Chronique d’une année scolaire chaotique
L’année scolaire aura été, en raison d’un contexte marqué par la pandémie de Covid-19 et des grèves répétitives des enseignants, «un cas d’école» en matière d’improvisation et de cafouillage. Plus que jamais, les enseignants, les élèves et leurs parents redoutent une baisse du niveau scolaire en raison des perturbations liées, notamment, à une reprise scolaire tardive après une interruption de plus de huit mois ainsi que la baisse du volume horaire.
Pour Ali Bouzina, représentant de l’Organisation nationale des parents d’élèves (ONPE), il est essentiel de tirer les leçons de cette «année chaotique» afin de redresser la situation. «Ce fut, certes, une année exceptionnelle en raison de la crise sanitaire, mais elle fut surtout une année catastrophique pour l’éducation», nous dit-il. Pour lui, il est primordial que la préparation à l’année prochaine ne se fasse pas à la dernière minute. C’est, dit-il, ce qui pousse ensuite les responsables du secteur à recourir au replâtrage. Et de glisser : «Pour la rentrée prochaine, le ministère de tutelle aurait dû commencer les préparatifs dès le mois de mars.»
A en croire le représentant des parents d’élèves, trois facteurs ont influé négativement sur la scolarité, à savoir le retard dans l’annonce de la reprise scolaire, les grèves répétitives et l’organisation des compositions en plein mois de Ramadhan. «Sans même les plans exceptionnels liés à la crise sanitaire, il a toujours été difficile – depuis 2014 – de venir à bout du programme scolaire. Jusqu’à présent, aucune solution n’a été proposée pour régler ce problème qui tire ses racines de la surcharge des programmes et d’une mauvaise formation des enseignants. Le fait est, par ailleurs, que les écoles ne disposent pas de moyens pédagogiques (il n’y a parfois ni cartes géographiques ni microscopes), se contentant le plus souvent d’un enseignement théorique», dit Ali Bouzina. Et de trancher : «Le ministère de l’Education ne peut pas avancer sans regarder dans le rétroviseur. Il est essentiel de prendre en compte les erreurs passées pour rectifier le tir et redresser la situation. Rien n’est malheureusement fait dans ce sens, et nous assistons impuissants à l’effondrement du secteur de l’éducation.»

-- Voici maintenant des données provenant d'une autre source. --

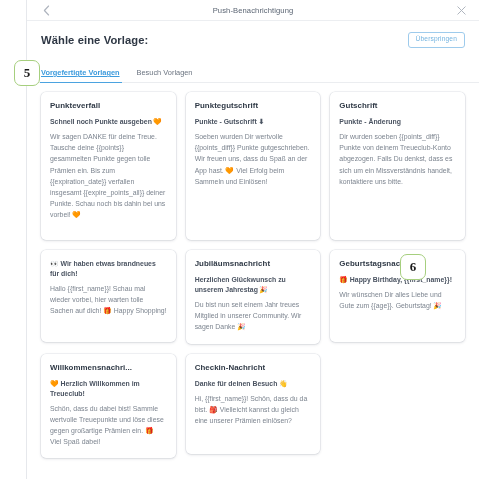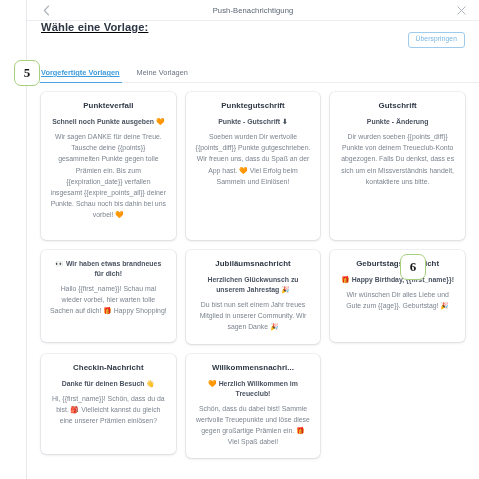--- a/index.html
+++ b/index.html
@@ -76,9 +76,8 @@
     position: relative;
     flex: 0 0 38px;
     display: flex;
-    align-items: flex-start;
+    align-items: center;
     padding: 0 14px 0 14px;
-    text-decoration: underline;
   }
   .headline {
     font-size: 11.2px;

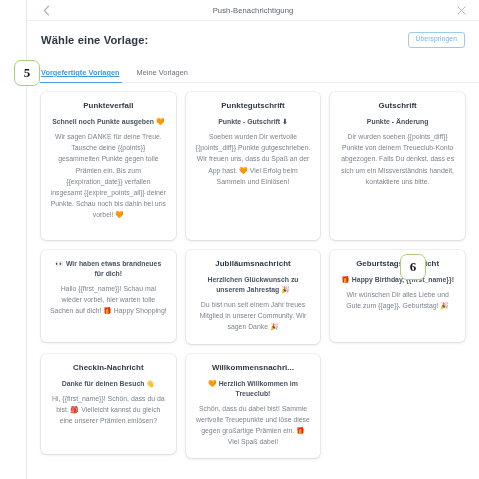--- a/index.html
+++ b/index.html
@@ -230,7 +230,7 @@
 
     <div class="tabs">
       <div class="tab active">Vorgefertigte Vorlagen</div>
-      <div class="tab">Meine Vorlagen</div>
+      <div class="tab">Besuch Vorlagen</div>
     </div>
 
     <div class="grid-wrap">

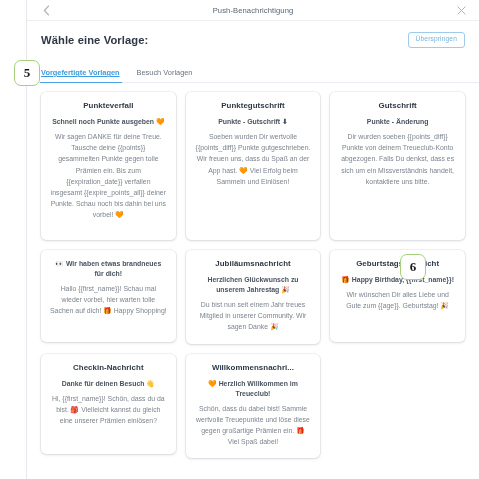--- a/index.html
+++ b/index.html
@@ -163,7 +163,6 @@
     column-gap: 10px;
     row-gap: 10px;
     align-items: start;
-    text-align: center;
   }
   .card {
     background: #ffffff;

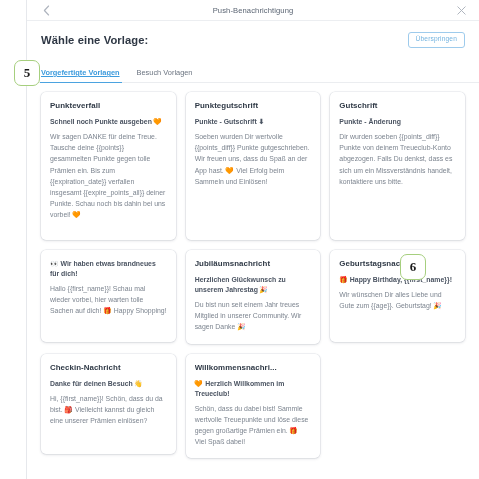--- a/index.html
+++ b/index.html
@@ -271,17 +271,17 @@
         </div>
 
         <div class="card r3">
+          <div class="card-title">Willkommensnachri...</div>
+          <div class="card-sub">🧡 Herzlich Willkommen im Treueclub!</div>
+          <div class="card-body">Schön, dass du dabei bist! Sammle wertvolle Treuepunkte und löse diese gegen großartige Prämien ein. 🎁 Viel Spaß dabei!</div>
+        </div>
+
+        <div class="card r3">
           <div class="card-title">Checkin-Nachricht</div>
           <div class="card-sub">Danke für deinen Besuch 👋</div>
           <div class="card-body">Hi, {{first_name}}! Schön, dass du da bist. 🎒 Vielleicht kannst du gleich eine unserer Prämien einlösen?</div>
         </div>
 
-        <div class="card r3">
-          <div class="card-title">Willkommensnachri...</div>
-          <div class="card-sub">🧡 Herzlich Willkommen im Treueclub!</div>
-          <div class="card-body">Schön, dass du dabei bist! Sammle wertvolle Treuepunkte und löse diese gegen großartige Prämien ein. 🎁 Viel Spaß dabei!</div>
-        </div>
-
       </div>
     </div>
   </div>

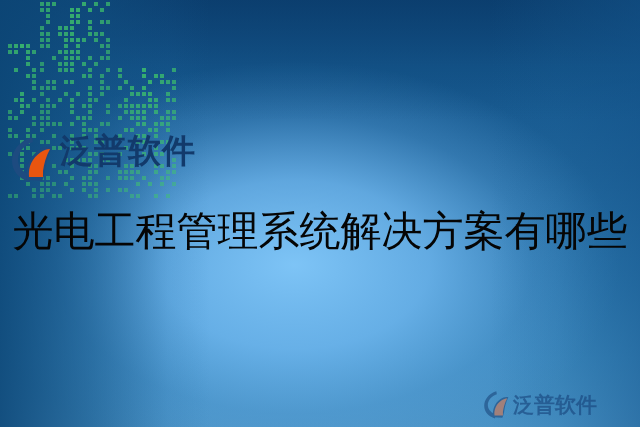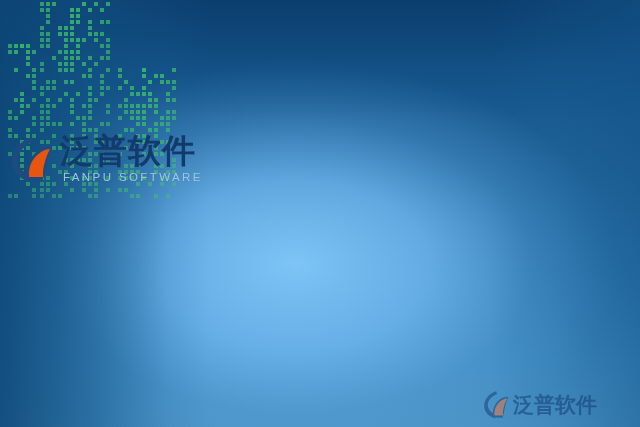--- a/index.html
+++ b/index.html
@@ -520,7 +520,6 @@
     </span>
     <span class="logo-text-block">
       <span class="logo-cn">泛普软件</span>
-      <span class="logo-en">FANPU SOFTWARE</span>
     </span>
   </div>
 

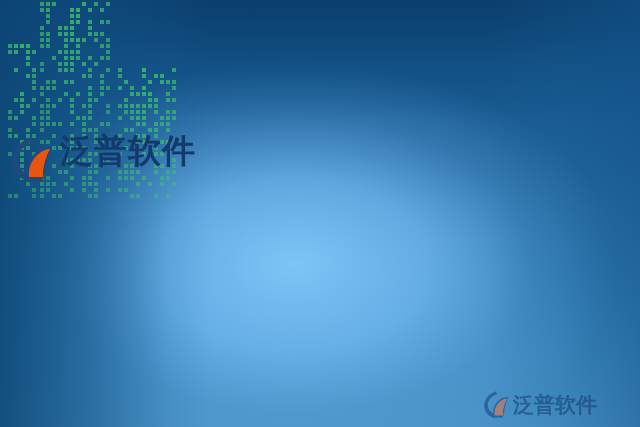--- a/index.html
+++ b/index.html
@@ -523,6 +523,7 @@
     </span>
   </div>
 
+  <div class="headline">光电工程管理系统解决方案有哪些</div>
 
   <div class="watermark">
     <div class="wm-row">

Du côté des syndicats de l’enseignement, on estime que les professeurs ont avancé cette année en terrain cahoteux. Selon Messaoud Boudiba, porte-parole du Conseil national autonome du personnel enseignant du secteur ternaire de l’éducation (Cnapeste) : «Tout le monde affirme que cette année scolaire a été exceptionnelle, mais nul ne reconnaît que l’enseignant a été celui qui en a porté le lourd fardeau, assumant la charge de travail, de pression et de labeur. C’est l’enseignant qui a assuré la réintégration des élèves, le rattrapage des insuffisances et l’adaptation aux plans exceptionnels. Il a fallu composer avec une surcharge de travail liée à l’augmentation du nombre de séances, sans oublier que des dizaines de professeurs ont été touchés par le coronavirus.» Citant l’allégement des programmes, il précise que les décisions prises n’étaient pas profitables aux élèves. «L’allégement des programmes a mis les enseignants dans une situation embarrassante, surtout lorsque des cours importants sont retirés, empêchant ainsi les élèves de bien intégrer les cours suivants», affirme Bouzina. Ce dernier plaide pour le retour à l’emploi du temps ordinaire. «Nous soutenons les plans exceptionnels, à condition que le département de tutelle procède à une ouverture des postes budgétaires qui permettra aux enseignants de les appliquer convenablement. Le secteur est, depuis longtemps déjà, en sous-effectif et la situation devient problématique lorsque les classes sont divisées en deux ou en trois», explique-t-il, en préconisant de mettre en place des groupes d’élèves ne dépassant pas les 25 éléments, afin d’atteindre l’objectif fixé par la loi d’orientation 04-08. «C’est, dit-il, l’occasion de mettre fin définitivement à la surcharge des classes, à travers l’ouverture de postes budgétaires et la réinsertion des vacataires.»